Crisis también abre oportunidades para la región

Pese a las dificultades, COEXPORT considera que el actual contexto internacional también está generando oportunidades para El Salvador y Centroamérica.
Cuéllar explicó que varias empresas internacionales están buscando trasladar compras desde Asia hacia mercados más cercanos en América Latina para reducir tiempos de entrega y riesgos logísticos.
“Antes compraban en China, luego pasaron a México y ahora vienen a buscar proveedores en la región”, explicó.
Este fenómeno, conocido como nearshoring, podría beneficiar a empresas salvadoreñas interesadas en integrarse a nuevas cadenas de suministro internacionales.
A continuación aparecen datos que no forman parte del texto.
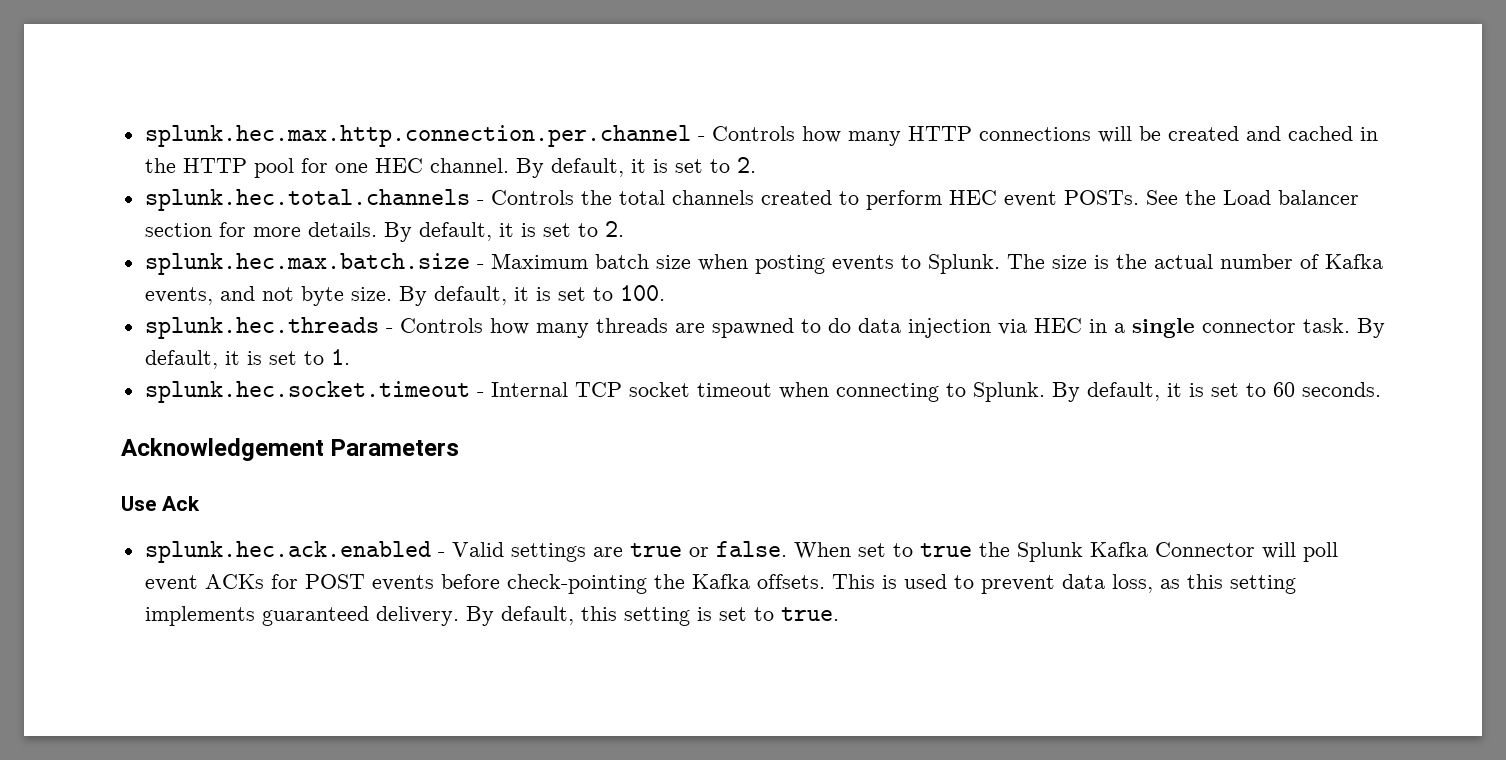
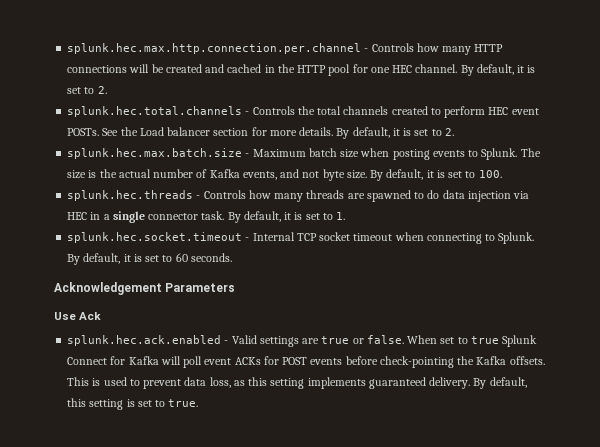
[978,542,1255,562] the Splunk Kafka Connector -> [502,335,538,347] [67,356,159,365] Splunk Connect for Kafka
Sin embargo, Cuéllar reconoció que en algunos productos la capacidad local ya se encuentra al límite y no siempre se logra cubrir toda la demanda.
Estados Unidos sigue siendo el principal mercado
COEXPORT destacó que gran parte de las exportaciones salvadoreñas continúan dirigidas hacia Estados Unidos y Centroamérica, lo que ha permitido reducir parcialmente el impacto directo de las alteraciones logísticas relacionadas con Medio Oriente.
Según explicó Cuéllar, alrededor del 35% de las exportaciones nacionales tienen como destino Estados Unidos, mientras que otra parte importante se dirige a la región centroamericana.

La gremial considera que fortalecer las exportaciones continúa siendo clave para generar empleo, atraer inversión y ampliar las oportunidades económicas en el país.
Finalmente, COEXPORT señaló que el contexto actual exige empresas más resilientes, flexibles y preparadas para responder rápidamente a cambios en el comercio internacional.